Analyzing Emerging Cybercrime Patterns and Enhancing Digital- ...
Abstract
Cybercrime in the Middle East and North Africa (MENA) is escalating faster than global averages, yet an evidence-based picture of how attack patterns interact with emerging counter-measures has been missing. This study bridges that gap through a mixed-methods approach combining longitudinal incident data (ransomware disclosures, Distributed Denial of Service [DDoS] volumes, breach-cost benchmarks from 2018 to 2025) with a regional survey of fifty-three digital-forensics professionals. Findings reveal that median breach losses rose to USD8.75 million in 2024 (79% above the world mean), confirmed ransomware victims multiplied nearly six-fold since 2018, and politically motivated DDoS traffic jumped 183% year-on-year—highlighting cyber spill-overs from regional tensions. Organizations that embedded explainable, artificial intelligence (AI)-enabled forensic workflows reported a one-third reduction in breach costs, compressed evidence-review cycles from weeks to days, and higher attribution accuracy in cases involving deepfakes or large botnets. Nevertheless, 78% of practitioners still struggle with data volumes, 72% with encryption barriers, and 55% with unclear evidentiary standards—underscoring that technology alone is insufficient.
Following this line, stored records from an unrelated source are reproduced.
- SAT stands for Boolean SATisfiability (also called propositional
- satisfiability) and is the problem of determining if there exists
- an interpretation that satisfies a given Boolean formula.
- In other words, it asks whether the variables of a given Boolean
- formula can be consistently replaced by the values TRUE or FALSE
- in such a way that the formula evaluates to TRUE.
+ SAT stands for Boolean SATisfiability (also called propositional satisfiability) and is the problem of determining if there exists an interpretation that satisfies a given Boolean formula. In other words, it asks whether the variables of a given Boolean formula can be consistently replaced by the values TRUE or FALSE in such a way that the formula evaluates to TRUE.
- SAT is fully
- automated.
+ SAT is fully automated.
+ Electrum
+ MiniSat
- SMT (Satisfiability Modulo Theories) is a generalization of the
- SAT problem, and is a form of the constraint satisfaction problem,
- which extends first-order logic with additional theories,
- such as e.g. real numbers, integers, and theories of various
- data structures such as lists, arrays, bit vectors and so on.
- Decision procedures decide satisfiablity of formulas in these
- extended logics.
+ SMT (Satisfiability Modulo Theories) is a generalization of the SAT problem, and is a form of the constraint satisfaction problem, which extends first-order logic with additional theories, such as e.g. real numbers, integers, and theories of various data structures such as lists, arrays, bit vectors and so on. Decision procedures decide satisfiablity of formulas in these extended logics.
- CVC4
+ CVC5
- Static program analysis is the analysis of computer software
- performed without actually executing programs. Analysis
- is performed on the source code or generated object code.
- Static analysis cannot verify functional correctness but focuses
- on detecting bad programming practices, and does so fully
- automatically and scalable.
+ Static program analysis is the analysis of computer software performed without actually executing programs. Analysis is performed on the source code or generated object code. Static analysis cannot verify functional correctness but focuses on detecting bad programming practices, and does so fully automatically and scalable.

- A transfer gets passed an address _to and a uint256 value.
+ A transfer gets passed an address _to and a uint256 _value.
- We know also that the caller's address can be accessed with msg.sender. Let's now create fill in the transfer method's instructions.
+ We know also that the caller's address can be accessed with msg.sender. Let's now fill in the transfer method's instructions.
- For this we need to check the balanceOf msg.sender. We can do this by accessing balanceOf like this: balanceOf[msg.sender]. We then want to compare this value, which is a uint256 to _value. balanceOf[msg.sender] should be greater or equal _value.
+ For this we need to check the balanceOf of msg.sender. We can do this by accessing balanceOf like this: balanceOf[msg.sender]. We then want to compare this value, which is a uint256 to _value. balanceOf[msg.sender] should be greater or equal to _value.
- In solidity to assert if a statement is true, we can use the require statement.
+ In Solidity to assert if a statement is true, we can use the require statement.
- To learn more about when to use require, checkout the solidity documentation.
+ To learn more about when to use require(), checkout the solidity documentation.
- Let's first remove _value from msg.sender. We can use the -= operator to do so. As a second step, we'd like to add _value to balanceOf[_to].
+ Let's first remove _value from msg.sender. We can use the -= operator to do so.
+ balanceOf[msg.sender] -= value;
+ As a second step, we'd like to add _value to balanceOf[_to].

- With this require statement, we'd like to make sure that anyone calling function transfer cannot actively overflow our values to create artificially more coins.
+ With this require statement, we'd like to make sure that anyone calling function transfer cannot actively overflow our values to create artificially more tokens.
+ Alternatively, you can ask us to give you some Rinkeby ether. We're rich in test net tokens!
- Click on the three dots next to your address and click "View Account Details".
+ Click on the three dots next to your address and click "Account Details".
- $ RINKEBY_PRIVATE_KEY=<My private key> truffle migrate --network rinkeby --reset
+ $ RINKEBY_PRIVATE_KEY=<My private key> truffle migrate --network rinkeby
By consolidating economic benchmarks of MENA cybercrime and demonstrating—with field evidence—the conditional value of AI in digital forensics, the article contributes a novel regional baseline and offers a capability roadmap that prioritizes specialized training, cross-border threat-intelligence sharing, and harmonized legal frameworks as prerequisites for turning AI from a tactical upgrade into a strategic pillar of cyber-resilience.